Your response should consist solely of the records, written out exactly.

SOURCE DATA:
----

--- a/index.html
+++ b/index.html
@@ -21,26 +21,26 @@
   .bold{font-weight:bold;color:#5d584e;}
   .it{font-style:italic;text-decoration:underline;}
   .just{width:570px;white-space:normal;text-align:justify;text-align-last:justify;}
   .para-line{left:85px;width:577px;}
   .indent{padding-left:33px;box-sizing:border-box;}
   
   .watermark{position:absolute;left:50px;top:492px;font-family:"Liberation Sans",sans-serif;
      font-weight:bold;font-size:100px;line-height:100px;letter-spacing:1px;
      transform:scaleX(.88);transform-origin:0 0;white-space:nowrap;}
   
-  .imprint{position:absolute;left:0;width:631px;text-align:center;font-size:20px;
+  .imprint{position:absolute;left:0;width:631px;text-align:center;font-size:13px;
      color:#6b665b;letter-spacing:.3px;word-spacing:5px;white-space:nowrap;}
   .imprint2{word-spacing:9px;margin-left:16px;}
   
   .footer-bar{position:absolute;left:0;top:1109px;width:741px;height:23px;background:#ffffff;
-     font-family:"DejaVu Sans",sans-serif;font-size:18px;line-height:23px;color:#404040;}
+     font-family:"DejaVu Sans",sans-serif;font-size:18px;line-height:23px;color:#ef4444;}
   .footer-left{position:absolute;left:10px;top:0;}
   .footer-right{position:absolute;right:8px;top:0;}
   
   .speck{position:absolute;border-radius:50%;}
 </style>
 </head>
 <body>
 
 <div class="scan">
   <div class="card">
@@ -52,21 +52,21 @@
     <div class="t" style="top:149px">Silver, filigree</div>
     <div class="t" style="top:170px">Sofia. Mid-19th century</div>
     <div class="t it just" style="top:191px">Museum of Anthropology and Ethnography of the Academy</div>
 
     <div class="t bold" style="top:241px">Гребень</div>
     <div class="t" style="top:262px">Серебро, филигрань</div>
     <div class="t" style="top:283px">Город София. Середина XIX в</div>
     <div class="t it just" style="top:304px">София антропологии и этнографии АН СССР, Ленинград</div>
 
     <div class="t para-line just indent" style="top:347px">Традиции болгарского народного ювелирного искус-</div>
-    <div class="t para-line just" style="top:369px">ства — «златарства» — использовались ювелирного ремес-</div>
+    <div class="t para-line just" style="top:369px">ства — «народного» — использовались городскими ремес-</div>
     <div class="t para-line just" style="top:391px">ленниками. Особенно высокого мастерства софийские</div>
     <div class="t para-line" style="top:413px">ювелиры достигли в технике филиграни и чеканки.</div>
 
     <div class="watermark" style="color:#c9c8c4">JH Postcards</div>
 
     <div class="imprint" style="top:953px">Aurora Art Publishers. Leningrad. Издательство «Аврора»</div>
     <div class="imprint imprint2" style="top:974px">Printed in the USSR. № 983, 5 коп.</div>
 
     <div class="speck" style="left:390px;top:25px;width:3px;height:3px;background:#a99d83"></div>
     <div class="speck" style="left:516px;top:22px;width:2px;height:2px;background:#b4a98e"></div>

----

FINAL ANSWER:
--- a/index.html
+++ b/index.html
@@ -21,26 +21,26 @@
   .bold{font-weight:bold;color:#5d584e;}
   .it{font-style:italic;text-decoration:underline;}
   .just{width:570px;white-space:normal;text-align:justify;text-align-last:justify;}
   .para-line{left:85px;width:577px;}
   .indent{padding-left:33px;box-sizing:border-box;}
   
   .watermark{position:absolute;left:50px;top:492px;font-family:"Liberation Sans",sans-serif;
      font-weight:bold;font-size:100px;line-height:100px;letter-spacing:1px;
      transform:scaleX(.88);transform-origin:0 0;white-space:nowrap;}
   
-  .imprint{position:absolute;left:0;width:631px;text-align:center;font-size:20px;
+  .imprint{position:absolute;left:0;width:631px;text-align:center;font-size:13px;
      color:#6b665b;letter-spacing:.3px;word-spacing:5px;white-space:nowrap;}
   .imprint2{word-spacing:9px;margin-left:16px;}
   
   .footer-bar{position:absolute;left:0;top:1109px;width:741px;height:23px;background:#ffffff;
-     font-family:"DejaVu Sans",sans-serif;font-size:18px;line-height:23px;color:#404040;}
+     font-family:"DejaVu Sans",sans-serif;font-size:18px;line-height:23px;color:#ef4444;}
   .footer-left{position:absolute;left:10px;top:0;}
   .footer-right{position:absolute;right:8px;top:0;}
   
   .speck{position:absolute;border-radius:50%;}
 </style>
 </head>
 <body>
 
 <div class="scan">
   <div class="card">
@@ -52,21 +52,21 @@
     <div class="t" style="top:149px">Silver, filigree</div>
     <div class="t" style="top:170px">Sofia. Mid-19th century</div>
     <div class="t it just" style="top:191px">Museum of Anthropology and Ethnography of the Academy</div>
 
     <div class="t bold" style="top:241px">Гребень</div>
     <div class="t" style="top:262px">Серебро, филигрань</div>
     <div class="t" style="top:283px">Город София. Середина XIX в</div>
     <div class="t it just" style="top:304px">София антропологии и этнографии АН СССР, Ленинград</div>
 
     <div class="t para-line just indent" style="top:347px">Традиции болгарского народного ювелирного искус-</div>
-    <div class="t para-line just" style="top:369px">ства — «златарства» — использовались ювелирного ремес-</div>
+    <div class="t para-line just" style="top:369px">ства — «народного» — использовались городскими ремес-</div>
     <div class="t para-line just" style="top:391px">ленниками. Особенно высокого мастерства софийские</div>
     <div class="t para-line" style="top:413px">ювелиры достигли в технике филиграни и чеканки.</div>
 
     <div class="watermark" style="color:#c9c8c4">JH Postcards</div>
 
     <div class="imprint" style="top:953px">Aurora Art Publishers. Leningrad. Издательство «Аврора»</div>
     <div class="imprint imprint2" style="top:974px">Printed in the USSR. № 983, 5 коп.</div>
 
     <div class="speck" style="left:390px;top:25px;width:3px;height:3px;background:#a99d83"></div>
     <div class="speck" style="left:516px;top:22px;width:2px;height:2px;background:#b4a98e"></div>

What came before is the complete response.